A newsroom, an office with a group of reporters, is a spot that records the shifts of a society. One of the most recent shifts society has seen came with the rise of digital technology, which has come to permeate the daily lives of most people. Yet even as news reporters chronicle shifts in society, they themselves can be affected by them.

This was the takeaway from Naresh Fernandes’ talk on Tuesday in the Mandel Reading Room, titled “Journalism flows from the barrel of a typewriter: How computers changed the Indian newsroom.” In an Indian newsroom in the 1990s, Fernandes and his colleagues were confronted with a technological evolution which influenced news reporters in India and the ordinary people across the country. Fernandes — the editor of Scroll In, a digital news and culture publication — told his story to the Brandeis community of being a newsman witnessing the change of Indian society and its news reporting system. 

Back in the early 1990s, the Indian newsroom was surrounded with an unusual aura. Readers of the newspaper swirled the newsroom while “clutching raggedy cardboard files filled with evidence of malfeasance in the body politic or some personal success they wanted to share with the world,” said Fernandes. 

Fernandes explained that “often, the petitioners were trade union members or representatives of one of the sweaty activist groups with which the city was brimming.”

And in the 1990s, there were a lot of things to “keep the activists and journalists concerned,” Fernandes said. Even though the Berlin Wall collapsed in 1989, the wind of freedom, peace and equality did not blow to India. Upper-class students in Delhi were protesting, not to promote equality among different classes, but instead to defend their own privileges as members of the upper class.

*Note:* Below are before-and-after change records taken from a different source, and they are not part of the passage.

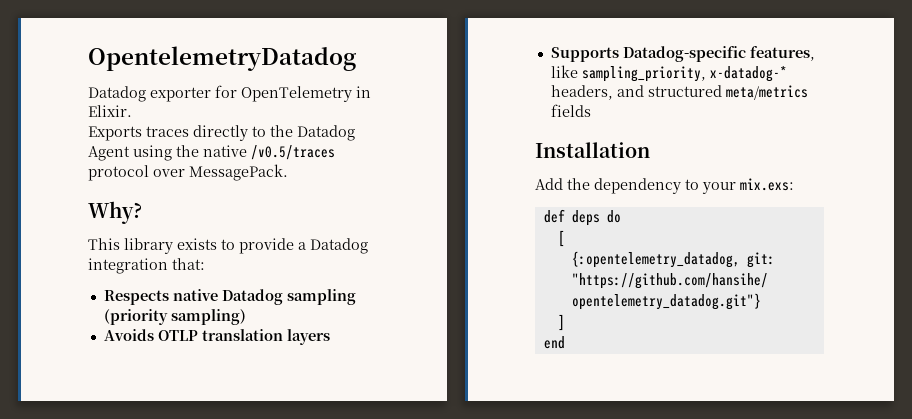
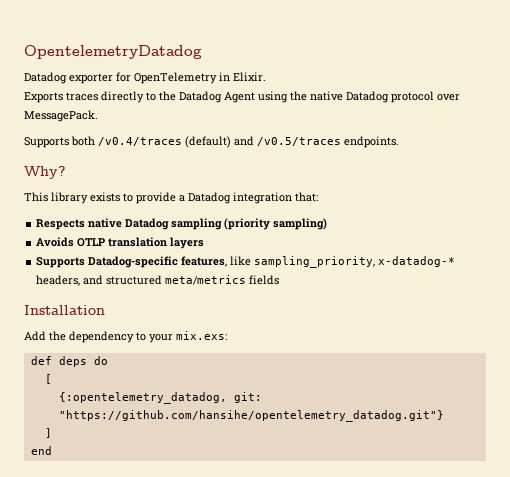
- Exports traces directly to the Datadog Agent using the native /v0.5/traces protocol over MessagePack.
+ Exports traces directly to the Datadog Agent using the native Datadog protocol over MessagePack.
+ Supports both /v0.4/traces (default) and /v0.5/traces endpoints.

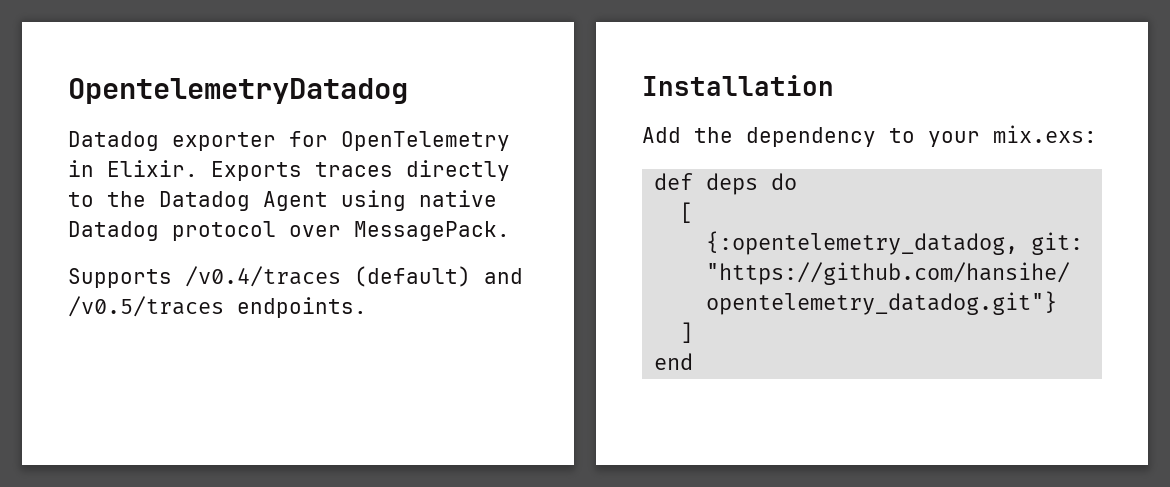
- Datadog exporter for OpenTelemetry in Elixir.
- Exports traces directly to the Datadog Agent using the native Datadog protocol over MessagePack.
+ Datadog exporter for OpenTelemetry in Elixir. Exports traces directly to the Datadog Agent using native Datadog protocol over MessagePack.
- Supports both /v0.4/traces (default) and /v0.5/traces endpoints.
+ Supports /v0.4/traces (default) and /v0.5/traces endpoints.
- Why?
- This library exists to provide a Datadog integration that:
- Respects native Datadog sampling (priority sampling)
- Avoids OTLP translation layers
- Supports Datadog-specific features, like sampling_priority, x-datadog-* headers, and structured meta/metrics fields

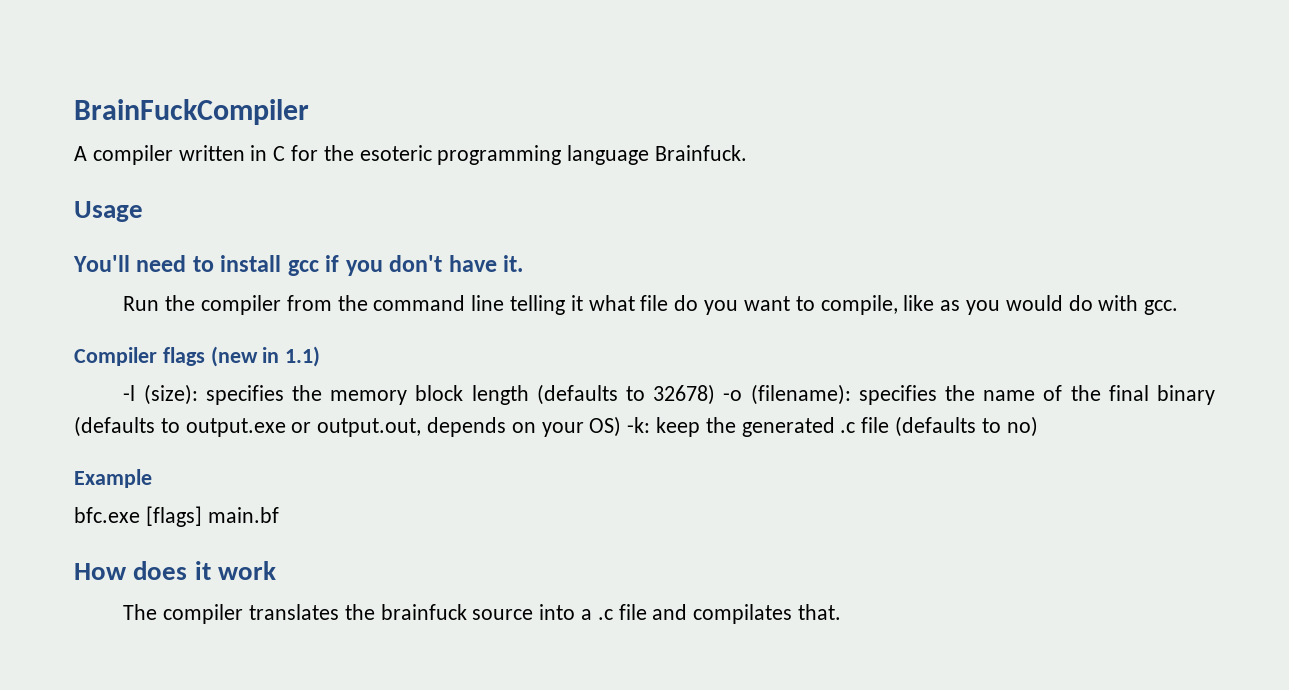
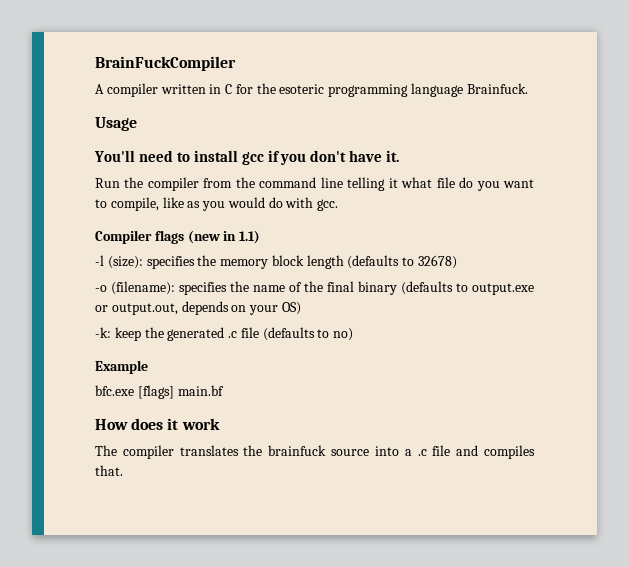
- -l (size): specifies the memory block length (defaults to 32678) -o (filename): specifies the name of the final binary (defaults to output.exe or output.out, depends on your OS) -k: keep the generated .c file (defaults to no)
+ -l (size): specifies the memory block length (defaults to 32678)
+ -o (filename): specifies the name of the final binary (defaults to output.exe or output.out, depends on your OS)
+ -k: keep the generated .c file (defaults to no)
- The compiler translates the brainfuck source into a .c file and compilates that.
+ The compiler translates the brainfuck source into a .c file and compiles that.

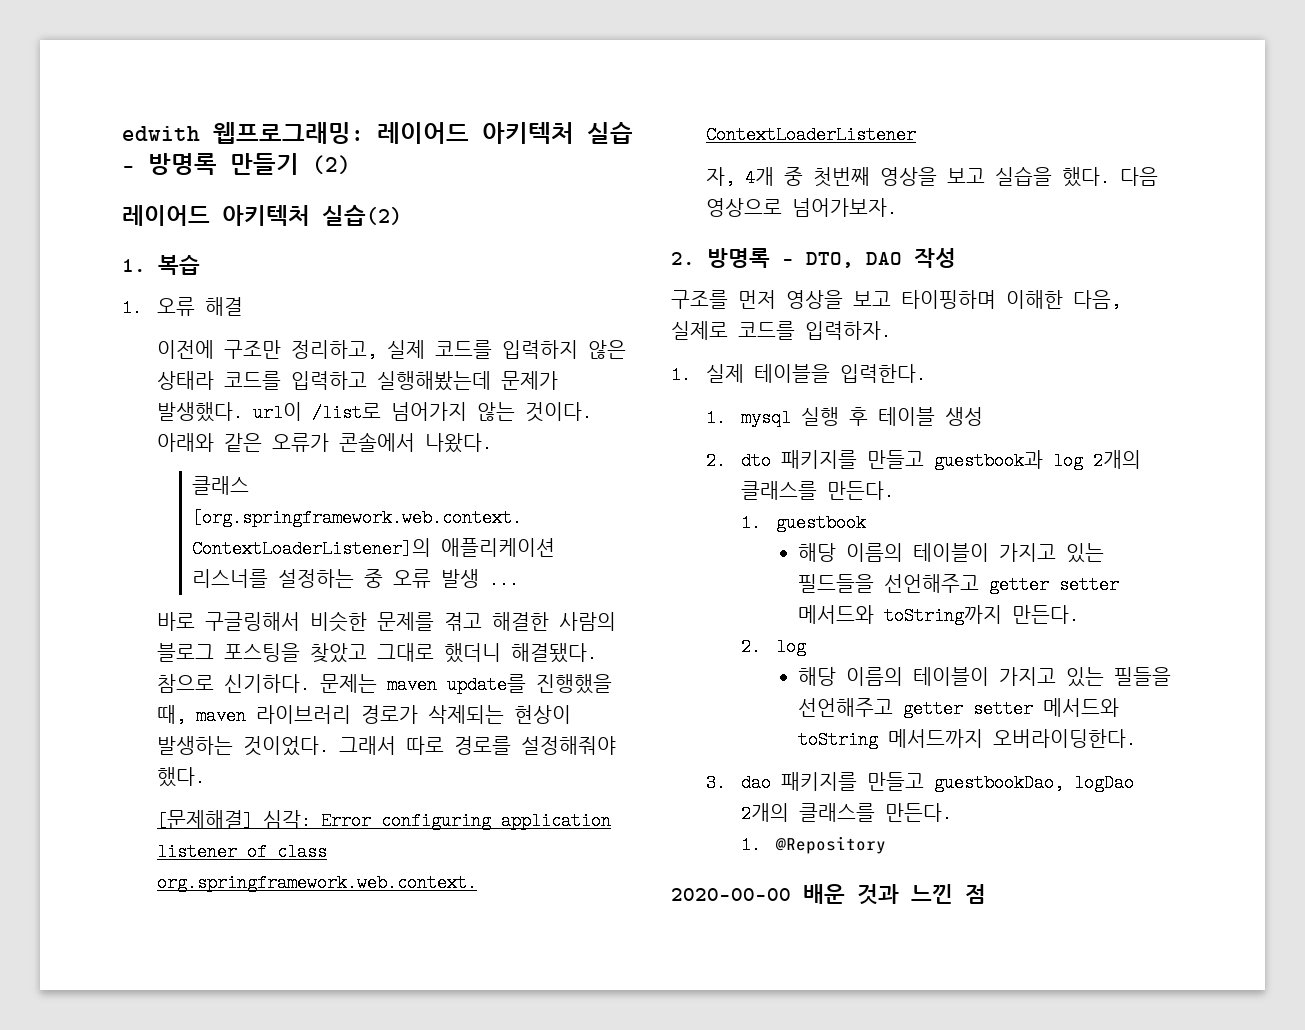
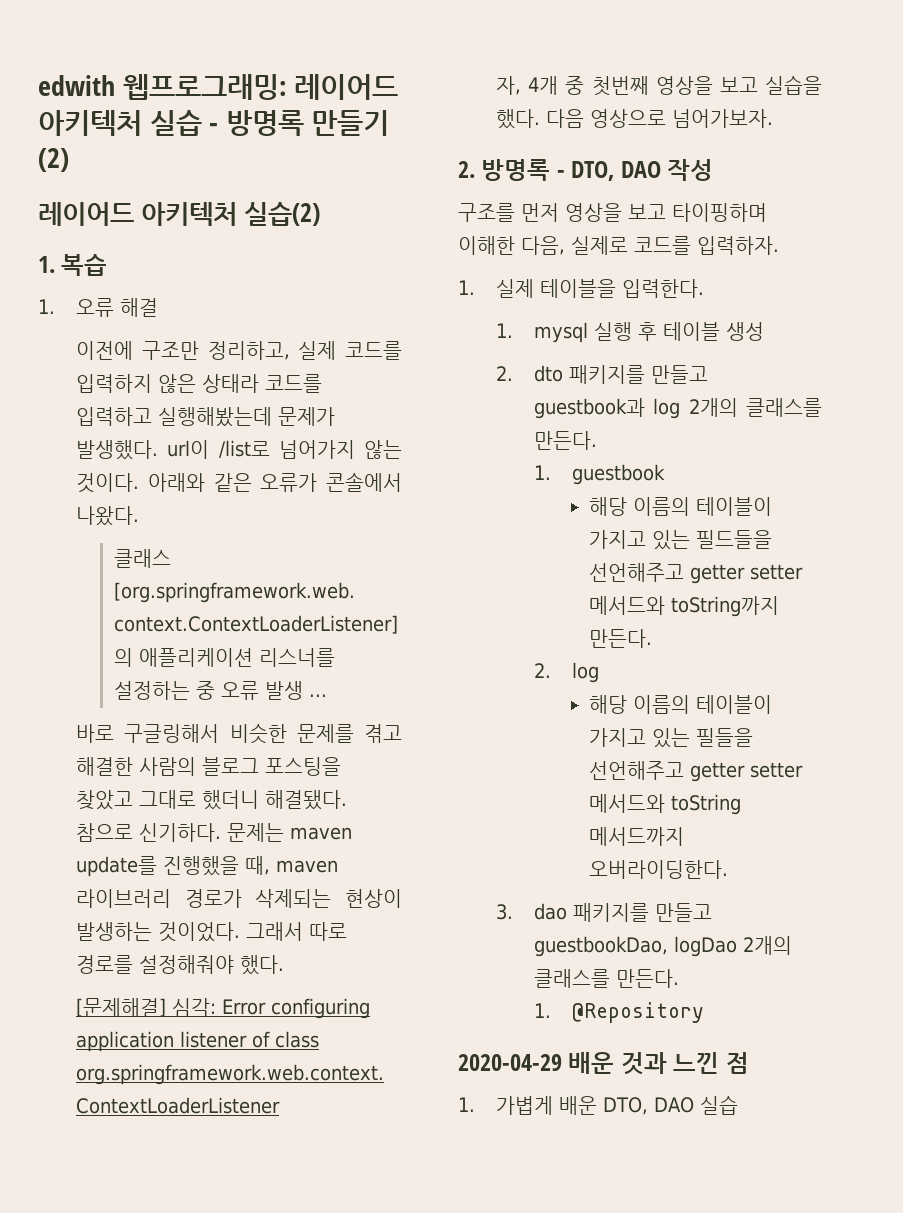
- 2020-00-00 배운 것과 느낀 점
+ 2020-04-29 배운 것과 느낀 점
+ 1. 가볍게 배운 DTO, DAO 실습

These activists felt threatened by the idea of sharing educational opportunities with students from lower classes, and Fernandes claimed that “upper-class students in Delhi were setting themselves on fire to protest the government commission’s recommendations that affirmative action quotas for members of the lower class be increased.” These dramatic self-immolations — parts of protests against the Mandal Commission in the 1990s — left Fernandes and his colleagues with plenty to write about.

The movement against equality erupted not only in class conflicts but also in religious conflicts. The right wing, which was opposed to the decisions made by the government, was a part of the chaos as well. A politician belonging to a right wing party “was leaving a trail of violence in his wake as he drove across north India in a commuter van.” His violence was motivated by the intention of placing a mosque in the town “at the exact same place as God.” 

While the rest of the world embraced and looked forward to a bright future, people in India were facing a time of chaos in politics, religion and employment. The introduction of digital technology only factored into this confusion. While digital technology seemed to be welcomed in Western society, the opposite was true in India. Technology was marked with controversy. Fernandes said that “for decades, economists had been arguing about whether a labor-rich country like India could actually benefit from capital-intensive technology. Creating well-paying jobs was thought to be the more efficient path to progress.” 

The key item of discussion was the computer. Although it is now uncommon to see people deny the advantages brought by the computer, some deemed that computer technology would not benefit a country with India’s dense population. The thinking followed that computers “would result in jobless growth [and] would cause havoc in a country whose most abundant resources were human.”  

Nevertheless, computers made their way into society — and into the newsroom. “Journalists in Bombay knew that it was only a matter of time before computers would unsettle their work, too. That was evident to anyone that was keeping track of global newspaper trends,” Fernandes commented. The introduction of computers brought higher productivity, but along with it came the decline of job categories, as aspects of the newspaper production process were automated. Fernandes claimed that “thousands of workers were made redundant” across India’s job markets, and the news workers in India were forced into a similar situation. Newsrooms weren’t how we picture them in the West; they were closer to a scene from the Charlie Chaplin film “Modern Times,” which depicts characters struggling to survive in a rapidly industrializing world. 

Fernandes said that “members of all of the departments — the printers, the typesetters … and the advertising executives — all sat shoulder-to-shoulder on long tables in the canteen on the top floor to eat our subsidized rice plates. Many employees would return to work with the shared grumble of disquiet. It was rumored that the canteen contractor kept his costs low by spiking the rice with soda bicarbonate, an additive that left diners feeling satiated but would cause tummies across the building to growl malodorous through the afternoon.”

With society in the midst of a rapid, industrial change, many news reporters were writing about how common people were adapting and struggling to deal with their new world. Yet at the same time, the people who reported the change became a proof of the change in society as well. What is the similarity between workers in a textile factory and reporters sitting in their office writing the news? According to Fernandes, they are both marks of India in the 1990s.